Calculate SERP Rank Readability Scores Using Python
Readability scores are not a verified SEO ranking factor. That said, you should still care: if your content doesn’t match your audience’s reading level, you may see higher bounce rates, lower engagement, and fewer conversions. Your audience expects content written appropriately for the subject matter; when your content meets those expectations, better results follow.
In this tutorial, I’ll show you step-by-step how to calculate your SERP competitors’ reading level (as well as reading time and word count). This lets you compare competitors’ scores to your own; but first, let’s chat about the Flesch–Kincaid readability algorithm which we’ll be using. Note there are dozens of other algorithms, Flesch-Kincaid happens to be one of the more commonly used.
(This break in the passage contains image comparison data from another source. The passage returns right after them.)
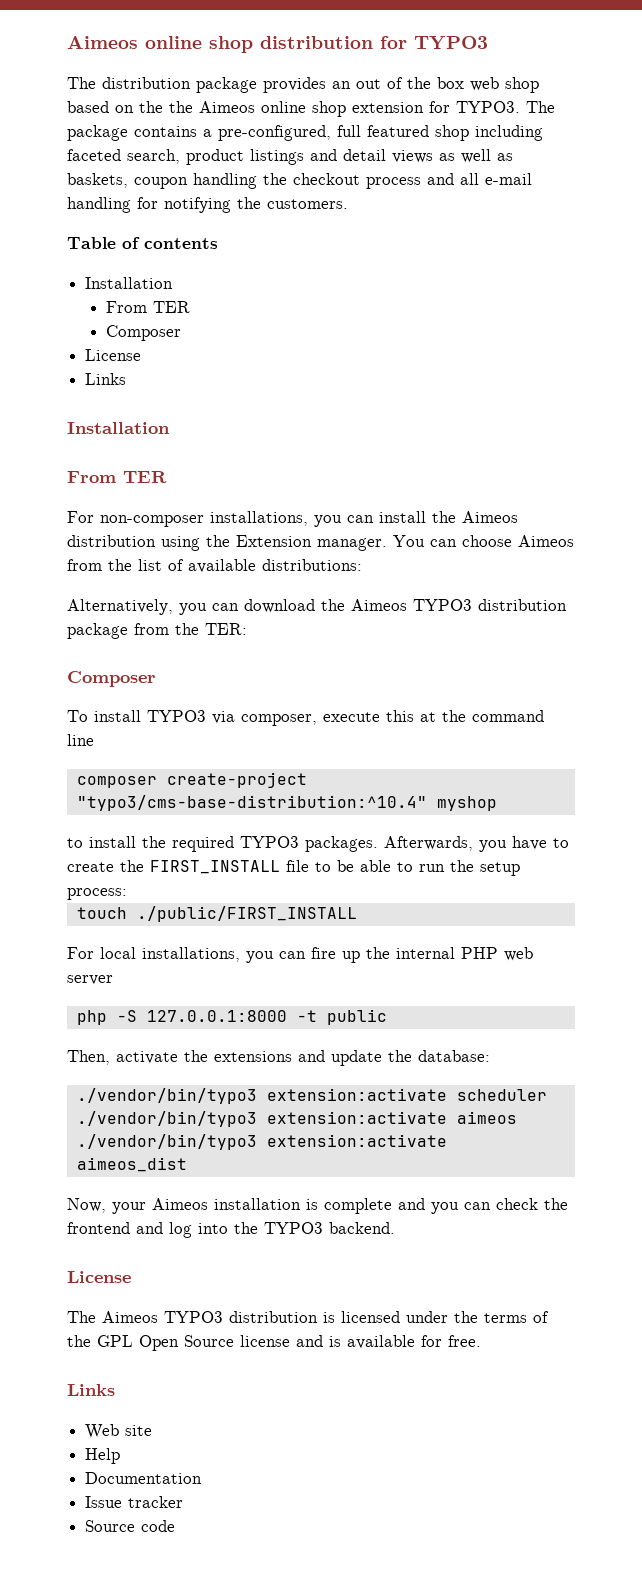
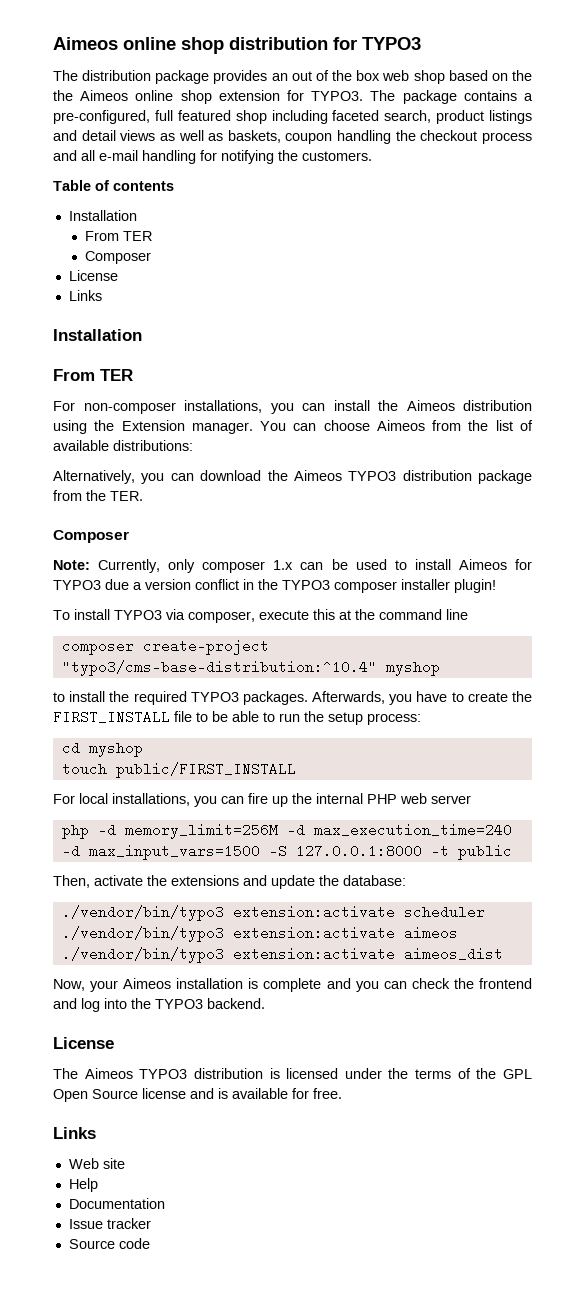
[205,623,247,635] [67,671,156,687] TER: // Composer -> [110,491,143,501] [53,530,129,543] [53,559,532,573] [53,579,496,593] TER. // Composer // Note: Currently, only composer 1.x can be used to install Aimeos for TYPO3 due a version conflict in the TYPO3 composer installer plugin!
(127, 894) none -> [61,741,143,757] // cd myshop
[136,906,357,922] ./public/FIRST_INSTALL -> [115,762,296,778] public/FIRST_INSTALL
(107, 1017) none -> [97,823,512,839] [61,844,260,860] -d memory_limit=256M -d max_execution_time=240 -d max_input_vars=1500

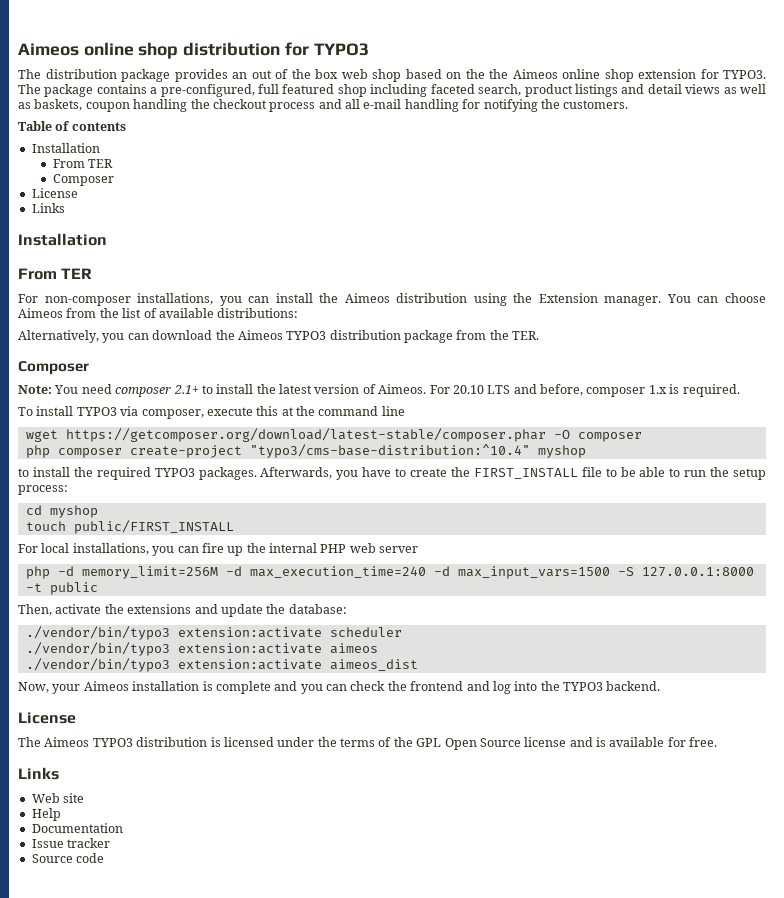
[98,559,532,573] [53,579,496,593] Currently, only composer 1.x can be used to install Aimeos for TYPO3 due a version conflict in the TYPO3 composer installer plugin! -> [54,384,740,397] You need composer 2.1+ to install the latest version of Aimeos. For 20.10 LTS and before, composer 1.x is required.
(468, 614) none -> [25,428,642,442] [25,445,50,458] wget https://getcomposer.org/download/latest-stable/composer.phar -O composer // php

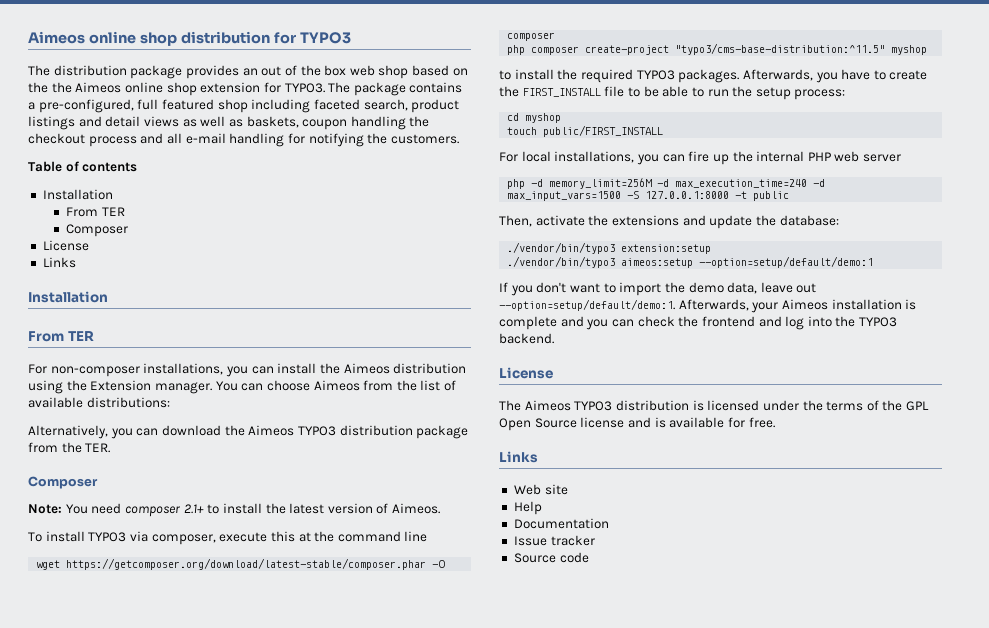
[429,384,740,397] For 20.10 LTS and before, composer 1.x is required. -> (441, 508) none
[249,444,530,458] "typo3/cms-base-distribution:^10.4" -> [675,43,886,55] "typo3/cms-base-distribution:^11.5"
[177,627,402,638] [25,642,378,656] [25,658,418,672] [18,682,49,693] extension:activate scheduler // ./vendor/bin/typo3 extension:activate aimeos // ./vendor/bin/typo3 extension:activate aimeos_dist // Now, -> [621,244,712,254] [507,256,874,268] [499,282,817,296] [499,299,749,311] extension:setup // ./vendor/bin/typo3 aimeos:setup --option=setup/default/demo:1 // If you don't want to import the demo data, leave out --option=setup/default/demo:1. Afterwards,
Also note, Screamingfrog can do the readability calculation easily during a crawl, but hey, that costs money, this script is free.
A readability algorithm known as the Flesch–Kincaid Grade Level uses an algorithm that evaluates the level of complexity based on the average number of words per sentence and the average number of syllables per word to provide a result that ranges from 0 to 18. A score of 18 represents text which is the most difficult to comprehend. It was developed by the US Navy to measure the amount of education someone would have to have to comprehend a piece of writing. The higher the number the easier it would be to read and a lower number would mean that many people may struggle.
| Score | School level (US) | Notes |
|---|---|---|
| 100.00–90.00 | 5th grade | Very easy to read. Easily understood by an average 11-year-old student. |
| 90.0–80.0 | 6th grade | Easy to read. Conversational English for consumers. |
| 80.0–70.0 | 7th grade | Fairly easy to read. |
| 70.0–60.0 | 8th & 9th grade | Plain English. Easily understood by 13- to 15-year-old students. |
| 60.0–50.0 | 10th to 12th grade | Fairly difficult to read. |
| 50.0–30.0 | College | Difficult to read. |
| 30.0–10.0 | College graduate | Very difficult to read. Best understood by university graduates. |
| 10.0–0.0 | Professional | Extremely difficult to read. Best understood by university graduates. |
* source wikipedia
Important: A higher or lower number doesn’t indicate performance—neither is inherently better. It all depends on your audience. If your content covers theoretical physics, a lower score may be acceptable. If you’re teaching 8-year-olds about trees, a higher score is likely better.
Now that you have the necessary background, let’s dive into the script!
Table of Contents
Requirements and Assumptions
- Python 3 is installed and basic Python syntax is understood
- Some SERP scraper like SerpAPI or ValueSERP
- Access to a Linux installation (I recommend Ubuntu) or Google Colab
- Be careful with copying the code as indents are not always preserved well
- A limitation of the script is that it won’t be able to scrape URLs that are JavaScript rendered. These URLs will output extremely low word counts. This usually affects about 10% of SERPs.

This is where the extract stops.